Connett co-authored a 2010 book titled "The Case Against Fluoride: How Hazardous Waste Ended Up in Our Drinking Water and the Bad Science and Powerful Politics That Keep It There." In the two years since, he said, he has not seen a "serious scientific critique" of the claims he and two other researchers presented in the book. Instead, fluoridation proponents seem to reach for the argument that the CDC considers fluoridation a boon to public health.
"This is utter nonsense, but they get away with it," Connett said. "They get away with it because they, quote, have the authority."
In a report released in 1999, the CDC said it considered water fluoridation to be one of the top 10 contributions to public health in the 20th century. That same report said no subsequent research supported association between fluoride and increased risks of cancer, Down syndrome, bone fracture, Alzheimer's disease or other health conditions. To support the claim, the report's author cited a study from 1993, six years before the CDC report was released.
Connett said if he used material six years out of date to support his anti-fluoride claims, "I would be crucified."
He also points to a 2006 study from the National Research Council about the effects of high levels of fluoride in drinking water. At 4 parts per million -- the maximum allowed by the U.S. Environmental Protection Agency -- children could be at increased risk for dental fluorosis, a disorder that affects the way enamel develops and can cause spots on teeth. The same report also says that level of fluoride could cause weakened bone structures and lead to bone fractures.
In 2011, the U.S. Department of Health and Human Services recommended the amount of fluoride in public drinking water systems be lowered from a maximum of 1.2 parts per million to a maximum of 0.7 parts per million, which is the level found in Columbia's drinking water. Of that amount, about 0.3 parts per million of fluoride is naturally occurring.
Fluoridation opponents often cite this change as evidence that the government is acknowledging the dangers of fluoridated water. But supporters, including Lori Henderson, a local pediatric dentist, say that the recommendation takes into account the fact there are more fluoride sources, such as toothpastes and mouth rinses, available today than when the original recommendation was set.
Since 2010, the year Connett's book was published, 79 cities in the United States, Australia, Canada and New Zealand have eliminated fluoride from drinking water, according to the Fluoride Action Network's website. The website notes that 97 percent of western European countries do not fluoridate public water, but many of those countries add fluoride to table salt.
In Missouri, cash-strapped Pevely, which is south of St. Louis, decided this year to stop fluoridating its water to save money. In O'Fallon, which stopped putting fluoride in public water in 2010, officials touted the end of the practice as a way to save money and enhance worker safety. Earlier this year, St. Joseph's city council cast a split vote in favor of continuing to fluoridate its water.

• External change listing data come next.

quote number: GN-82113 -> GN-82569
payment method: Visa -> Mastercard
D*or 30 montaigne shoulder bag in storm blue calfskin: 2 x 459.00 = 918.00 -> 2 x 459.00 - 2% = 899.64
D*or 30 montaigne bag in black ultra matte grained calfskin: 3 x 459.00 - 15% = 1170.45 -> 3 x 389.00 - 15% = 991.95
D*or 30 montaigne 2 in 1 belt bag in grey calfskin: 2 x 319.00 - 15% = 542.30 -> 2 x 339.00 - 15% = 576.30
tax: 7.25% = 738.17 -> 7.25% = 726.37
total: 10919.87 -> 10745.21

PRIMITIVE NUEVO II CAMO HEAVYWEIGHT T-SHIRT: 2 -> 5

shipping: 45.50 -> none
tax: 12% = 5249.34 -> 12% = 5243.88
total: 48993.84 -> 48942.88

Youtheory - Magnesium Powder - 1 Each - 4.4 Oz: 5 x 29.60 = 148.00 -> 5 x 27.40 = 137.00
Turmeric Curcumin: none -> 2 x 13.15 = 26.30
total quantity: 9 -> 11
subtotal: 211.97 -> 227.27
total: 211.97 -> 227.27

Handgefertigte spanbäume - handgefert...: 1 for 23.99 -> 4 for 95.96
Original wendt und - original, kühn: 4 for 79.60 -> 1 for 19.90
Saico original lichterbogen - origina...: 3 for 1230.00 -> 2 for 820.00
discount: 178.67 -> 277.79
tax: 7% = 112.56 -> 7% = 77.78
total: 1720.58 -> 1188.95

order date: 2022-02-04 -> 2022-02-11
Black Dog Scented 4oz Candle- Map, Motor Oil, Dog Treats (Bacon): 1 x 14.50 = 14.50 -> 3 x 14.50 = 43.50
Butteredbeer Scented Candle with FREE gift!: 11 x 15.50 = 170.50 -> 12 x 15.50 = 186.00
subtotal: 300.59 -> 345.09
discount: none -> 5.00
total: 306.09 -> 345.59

Columbia has been fluoridating its public drinking water since 1973.
The Columbia Board of Health is expected to discuss fluoridation at its Jan. 10 meeting. Board member Colin Malaker, a local dentist, said he is still researching the issue. As a libertarian, he said he has issues with the administration of fluoride through public water but doubts governmental and health agencies are lying to the public when they claim appropriate levels are safe.
Either way, Malaker said, no amount of fluoride in the public water supply will make up for basic oral hygiene when it comes to fighting tooth decay.
"You could fluoridate the water all day long," he said. "If you don't brush your teeth, it isn't going to work."